After I snuggled into the small taxi, the driver pulled out and then said “where are you from?” I answered him and then he said his brother also lived in the United States, in Los Angeles.

“He has lived there for twenty years now and is fully adapted. He bought some moving trucks and does well with that business. Every year he comes back to Cuzco.

“I used to live in Argentina, in Buenos Aires. I lived there for more than fourteen years. You can get as much money as you need in Argentina, if that is what you want, but there is nothing like your mother and father. 

“Mine are getting old. They are in their eighties, so four years ago I came back to Cuzco to accompany them. They have no other children here. My sister lives in Argentina and comes back when she can.  It is good to be close to them.

“My wife’s brothers and sisters all live in Italy. She is the only one left in Peru.” 

The driver made me think. 

It seems rare to meet someone whose entire family still lives in Cuzco. Most everyone has brothers and sisters elsewhere, not uncommonly in the United States, Italy, or Spain. Argentina also contains many, but there are also people in Brazil, Uruguay, and even in Chile. Other cities in Peru, especially the capital of Lima also draw many people from Cuzco. 

This may not seem unusual to someone from the US where people seem to move frequently. But here, up until some forty years ago, that was not true, I believe. Cuzco had a much more stable population and, as a result, had a different culture, one built on people staying put for most of their life although there were always people on the move.

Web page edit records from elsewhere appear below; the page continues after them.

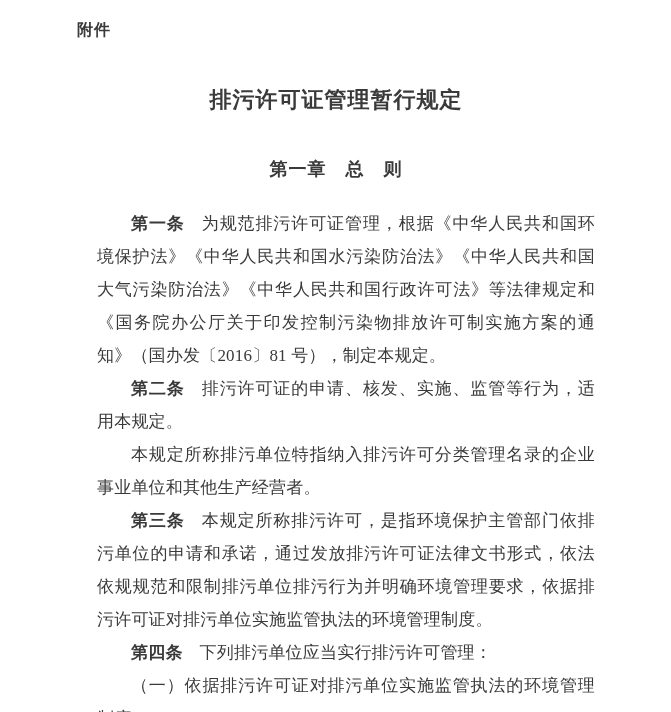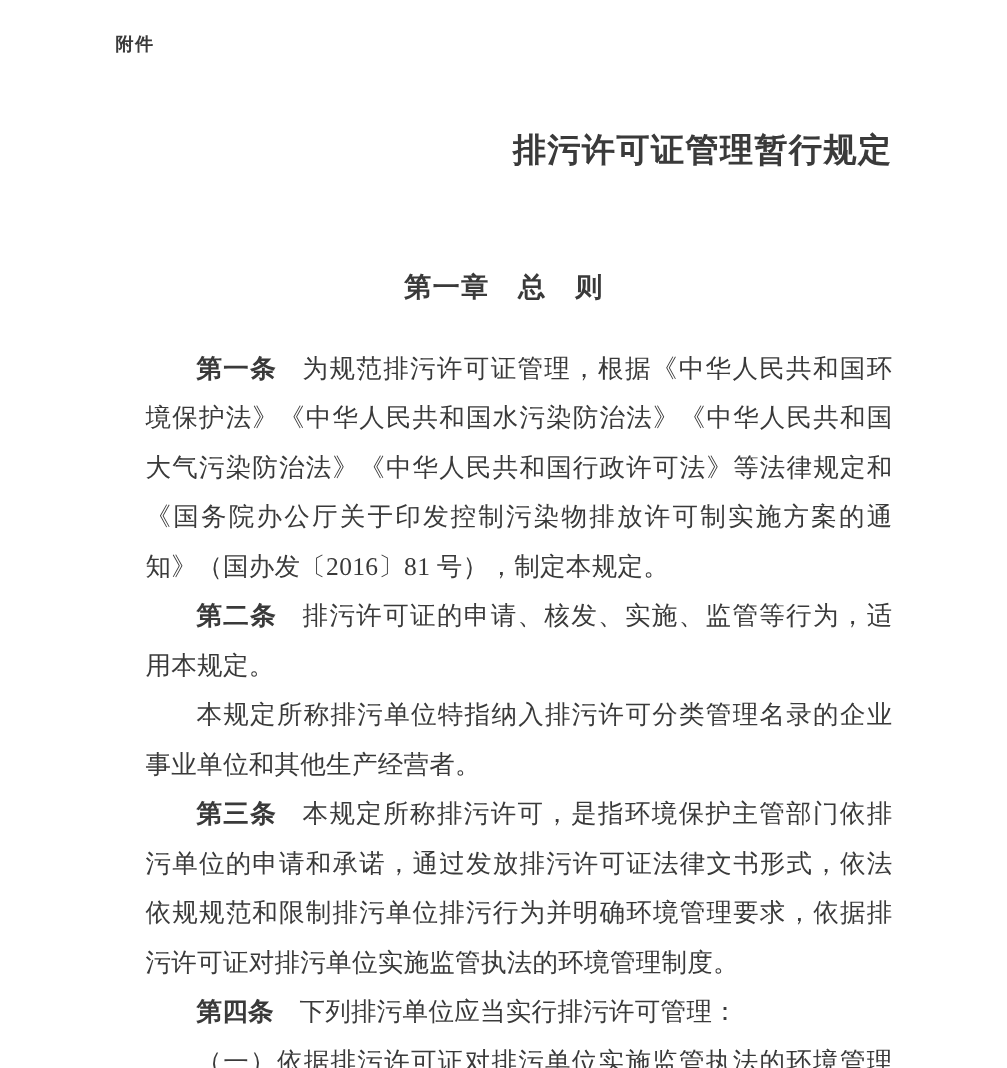--- a/index.html
+++ b/index.html
@@ -11,36 +11,36 @@
     font-family: "Liberation Serif", "DejaVu Serif", serif;
     color: #3a3a3a;
   }
   .page {
     width: 671px;
     height: 712px;
     padding: 19px 76px 0 77px;
     background: #ffffff;
   }
   .attachment {
-    font-size: 12px;
+    font-size: 16px;
     line-height: 21px;
     font-weight: bold;
     letter-spacing: 1px;
     text-align: left;
   }
   .doc-title {
     margin-top: 45px;
-    text-align: right;
+    text-align: center;
     font-size: 22px;
     line-height: 30px;
     font-weight: bold;
     letter-spacing: 1px;
   }
   .chapter-heading {
-    margin-top: 64px;
+    margin-top: 42px;
     text-align: center;
     font-size: 18px;
     line-height: 24px;
     font-weight: bold;
     letter-spacing: 1px;
   }
   .body-text {
     margin-top: 26px;
   }
   .para {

Because of my curiosity and my hypothesis I decided to look to see what the numbers said.

According to Peru’s census office, INEI, in 1940 the people who emigrated from Cuzco were equivalent to 4% of its population while in 2007 they were about 22% of the total number of people found in the Department of Cuzco. 

In other words, there was not very much migration away from Cuzco in 1941 while a lot of people move these days.

Still some people did move and so about 4% of Cuzco’s population was made up people from outside the department. Immigrants and emigrants came close to balancing.

You can even see in the numbers when things started to change.

In 1961, 1.5 people left for every person who came to Cuzco. Immigration was starting to take off. 

It exploded.  By 1981 there were 3 people leaving for every one coming to Cuzco.

That number dropped back a bit in the 80s and 90s but then returned to that high level. In 2007 slightly more than 3 people left for every person who came to Cuzco. 

This meant that in 2007 there were almost as many people born to Cuzco mothers living in other parts of Peru than within it.

I do not have numbers at the moment on Cusqueños living outside the country.

We can think of Cuzco as a place that once had a very stable population, though that has changed quickly over the last few decades. Now there are as many or maybe more people from Cuzco living outside it than inside.

With Cuzco we also see a change, according to the census numbers, in the population still in the state.

If we just look at the province of Cuzco, the city and very close by towns, we see that about 49% of the population were born to mothers who lived in Cuzco Province at the time.   

Looking a bit more closely, 62% of the population of the Province of Cuzco had mothers born in the Province no matter where their mothers resided when they were born.  38% were born to women from outside the Province.

Of course the city has also received a heavy immigration from the Department’s provinces. In 2007 24% of the people of Cuzco were born to women who themselves were born in Cuzco’s Provinces. 

These numbers only give us an idea, but they confirm a radical change in Cuzco since 1941. 

The city is filled with outsiders and the people from Cuzco tend to immigrate in large numbers, meaning there are at least as many Cusqueños living outside the city as inside it. 

Even though Cuzco may seem traditional and may celebrate its Inca past and its colonial heritage, as well as its traditional cultures, in reality this is a city and a department whose people are in movement.